Zarrow Pointe Residents’ Green Initiatives Featured in Tulsa World Article

Published on February 14, 2019

‘They really care about the planet’: Green ideas have no age limit at south Tulsa retirement village

A news story about a dead whale inspired Rita Shisler, 96, to lead a movement to spread reusable bags among her friends.

Ray Bachlor, 92, has a weekly “think tank” with fellow Zarrow Pointe residents that spurred an idea to add solar panels to covered parking.

Green initiatives to help heal the environment are often associated with young adults.

Bachlor and Shisler, along with the more than 200 residents of Zarrow Pointe, a retirement village in south Tulsa, prove there is no age limit for loving the earth.

“It is sort of like throwing out seed on the ground,” said Bachlor. “You may not see what grows from the seed. Some of it may not grow for years.

“But, you have planted the seed and you know that eventually it will grow.”

Shisler and Bachlor have been leaders in efforts at Zarrow Pointe to live lives that enrich the environment.

“It all came from our residents,” said Jim Jakubovitz, CEO of Zarrow Pointe. “This is not an idea that came from management. This was something they decided they wanted to do.

“There is an old Jewish saying that literally means to repair the world and leave it in better condition than the way you found it. Our residents have taken on the responsibility to do what they can to make sure they help leave the environment in better condition.”

Zarrow Pointe’s efforts may be small in the overall health of the planet, “but it is a start,” said Bachlor. “These are things that everyone can do. We have a group of about 20 that live out here that meet occasionally and we talk about world affairs and all sorts of things.

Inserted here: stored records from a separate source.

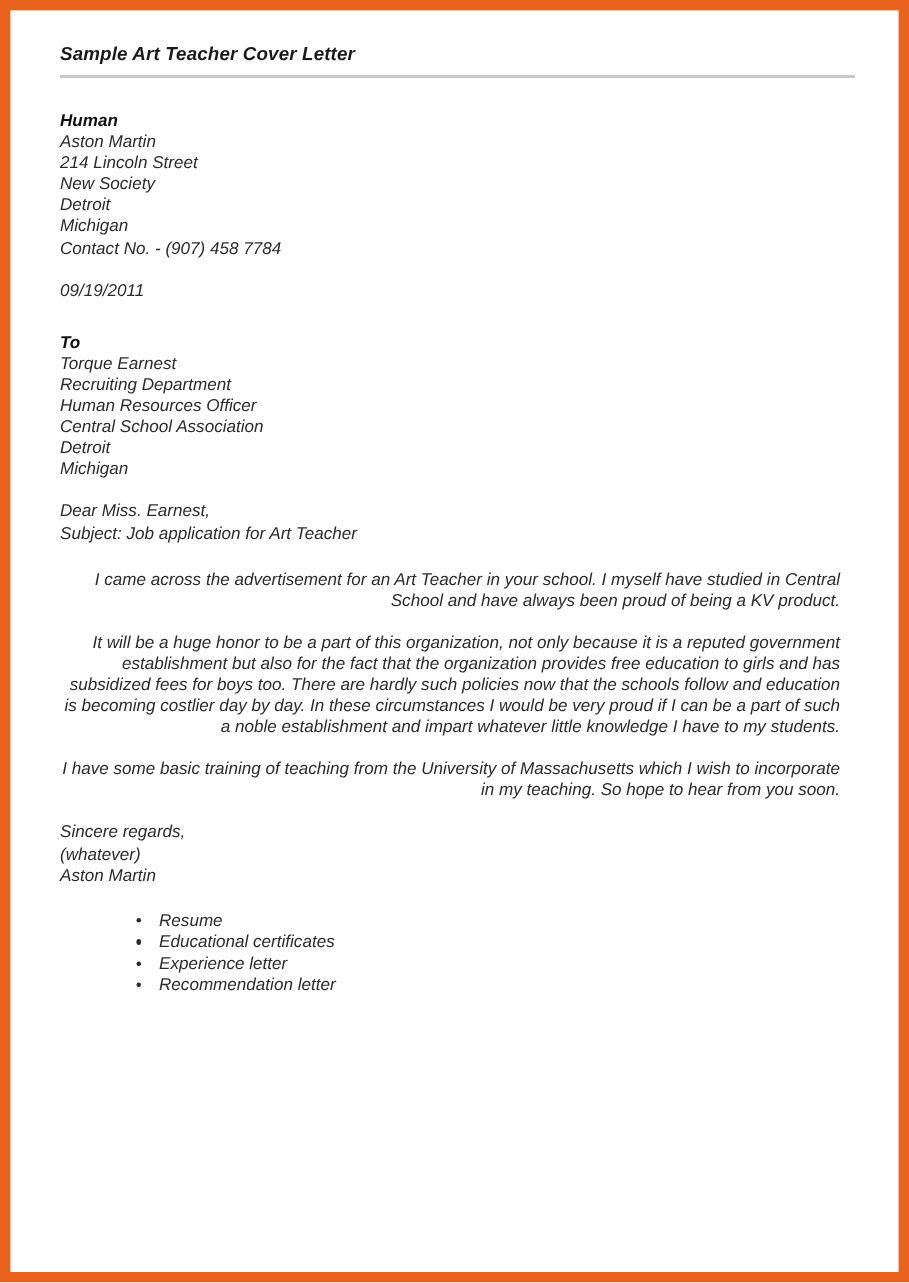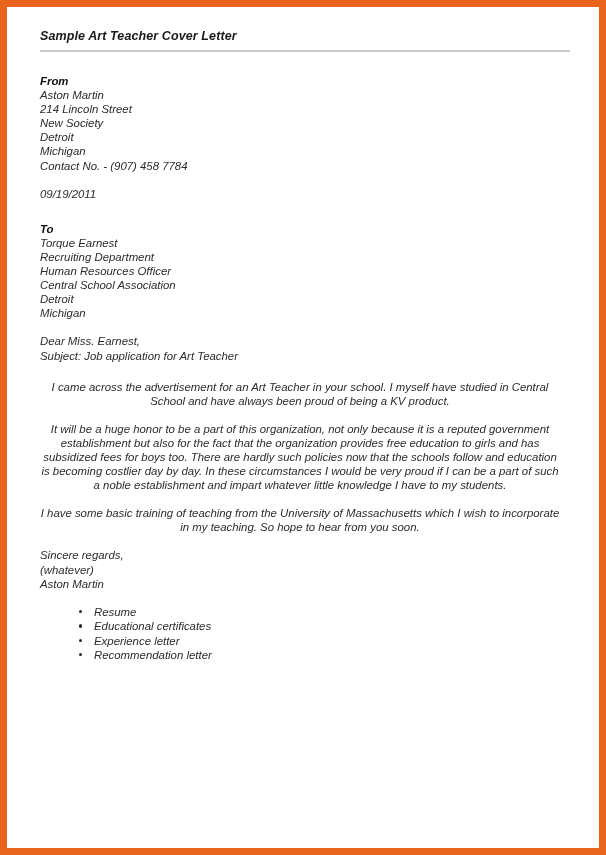--- a/index.html
+++ b/index.html
@@ -55,28 +55,28 @@
     font-weight: bold;
     font-style: italic;
     color: #101010;
   }
   .line {
     white-space: pre;
   }
   .para {
     margin: 0 0 14px 0;
     width: 520px;
-    text-align: center;
+    text-align: right;
   }
   .date-line { margin-bottom: 21px; }
   .salutation { margin-bottom: 17px; }
   .closing { margin-bottom: 14px; }
   .enclosures-label { margin-bottom: 12px; }
   ul.enclosure-list {
-    margin: 4px;
+    margin: 16px;
     padding: 0 0 0 48px;
     list-style: none;
   }
   ul.enclosure-list li {
     position: relative;
     font-style: italic;
     line-height: 14.4px;
     padding-left: 2px;
   }
   ul.enclosure-list li::before {
@@ -95,21 +95,21 @@
 
 <div id="page">
   <div id="sheet">
 
     <div class="doc-title">Sample Art Teacher Cover Letter</div>
     <div class="title-rule"></div>
 
     <div class="body-area">
 
       <div class="block">
-        <div class="line block-head">From</div>
+        <div class="line block-head">Human</div>
         <div class="line">Aston Martin</div>
         <div class="line">214 Lincoln Street</div>
         <div class="line">New Society</div>
         <div class="line">Detroit</div>
         <div class="line">Michigan</div>
         <div class="line">Contact No. - (907) 458 7784</div>
       </div>
 
       <div class="date-line">09/19/2011</div>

“We leave the politics out of it. We talk about ways to make things better in the world and that includes the environment.”

Bachlor’s group came up with the idea to add solar panels to about 24 parking spaces at Zarrow Pointe. The setup includes two car chargers and generates about 100 kilowatt-hours per day.

It is the largest solar-cell parking facility in the state, more than double the size of the next largest (at the Cherokee Nation headquarters in Tahlequah).

“Not only is it great for the environment but it helps us to be more self-sufficient when it comes to electric,” said Bachlor. “Sure, we have limitations. There are financial concerns. But, when we approached management about it, we were maybe expecting a negative response. Instead they were very receptive.”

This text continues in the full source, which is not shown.